Selon cette structure de défense des droits humains, des proches des victimes, endeuillés depuis les attaques survenues entre le vendredi 23 et le mardi 27 janvier 2026, se sont mobilisés dans la matinée de ce mardi pour se rendre en brousse afin de ramener les corps en vue d’inhumations dignes.
Sans escorte des services de sécurité, ces civils ont néanmoins réussi à récupérer neuf corps, provenant de plusieurs localités touchées par les violences, notamment Mangwalo, Pakanza, Apamayaya, Ahombo, Apakolu et Kisalaba.
Toutefois, certaines familles n’ont pas pu retrouver les dépouilles de leurs proches. D’après la CRDH/Irumu, plusieurs corps seraient piégés par des engins explosifs, particulièrement dans les zones d’Apakolu et de Pakanza, rendant leur récupération extrêmement dangereuse.

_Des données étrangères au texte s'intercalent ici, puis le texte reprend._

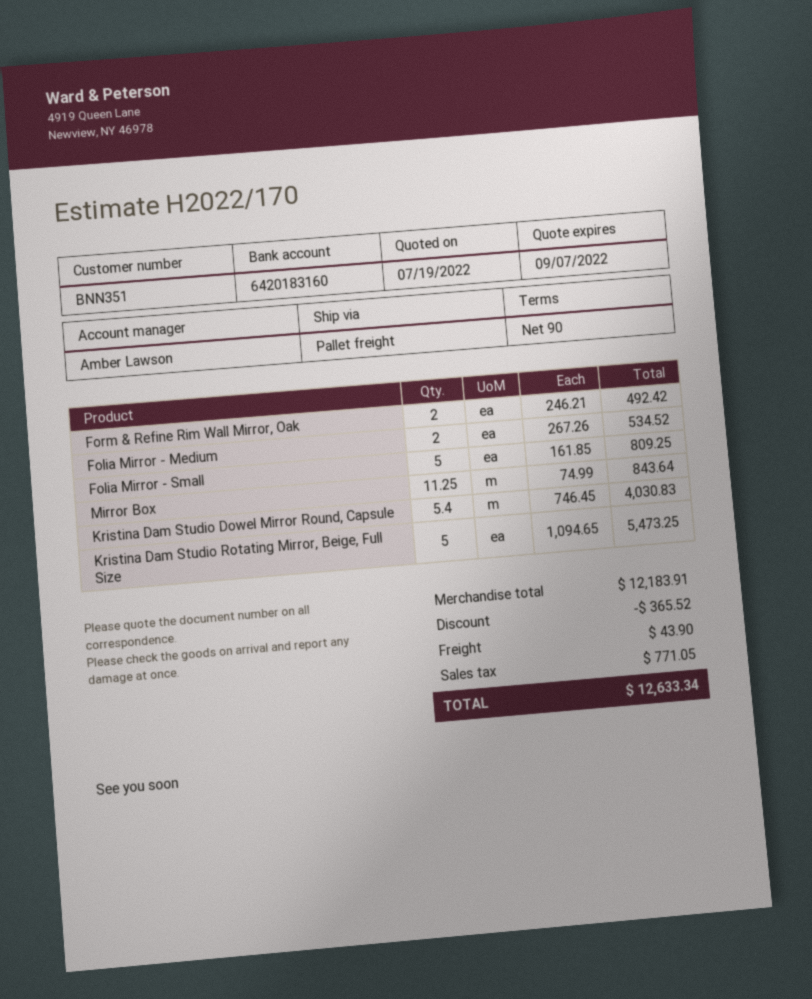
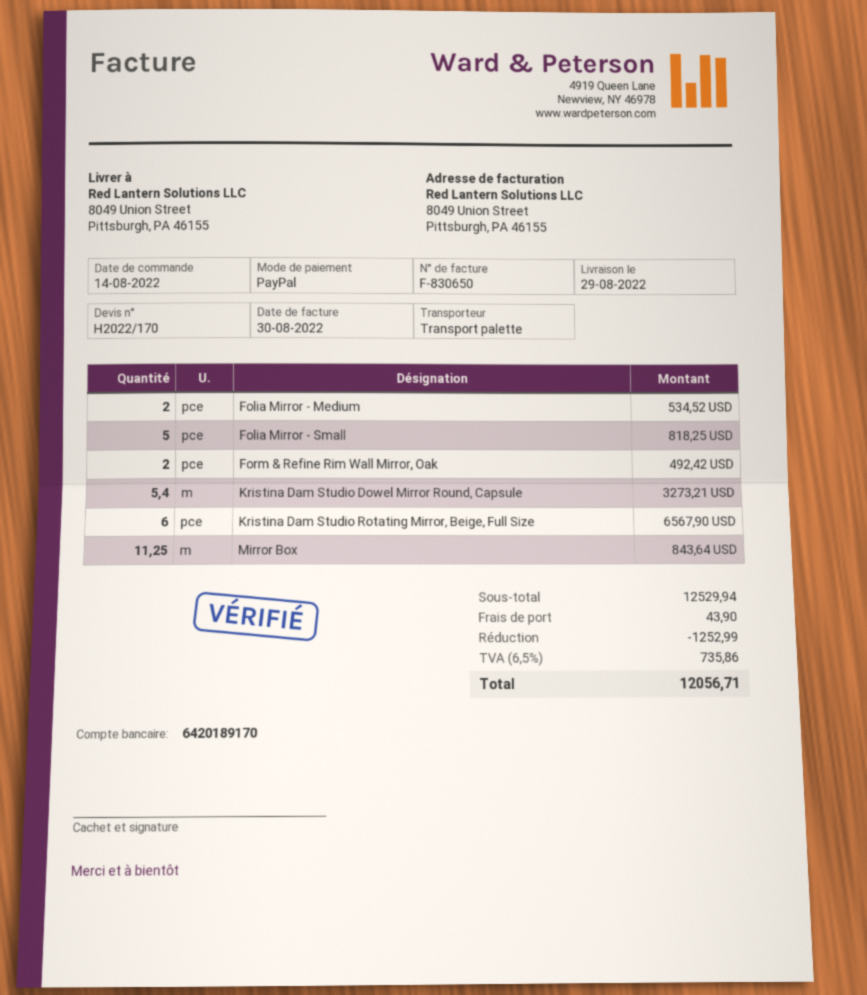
bank account: 6420183160 -> 6420189170
Folia Mirror - Small: 5 for 809.25 -> 5 for 818.25
Kristina Dam Studio Dowel Mirror Round, Capsule: 5.4 for 4030.83 -> 5.4 for 3273.21
Kristina Dam Studio Rotating Mirror, Beige, Full Size: 5 for 5473.25 -> 6 for 6567.90
subtotal: 12183.91 -> 12529.94
discount: 365.52 -> 1252.99
tax: 771.05 -> 735.86
total: 12633.34 -> 12056.71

La CRDH déplore l’absence d’accompagnement sécuritaire lors de cette opération menée par des civils et condamne le refus des services de sécurité de les assister, une situation qui, selon elle, a conduit à l’abandon d’autres corps en brousse faute d’expertise en déminage.
Face à cette situation, l’organisation appelle à une intervention urgente des services spécialisés afin de procéder au désamorçage des mines et permettre la récupération des corps encore abandonnés, tout en évitant de nouvelles pertes humaines.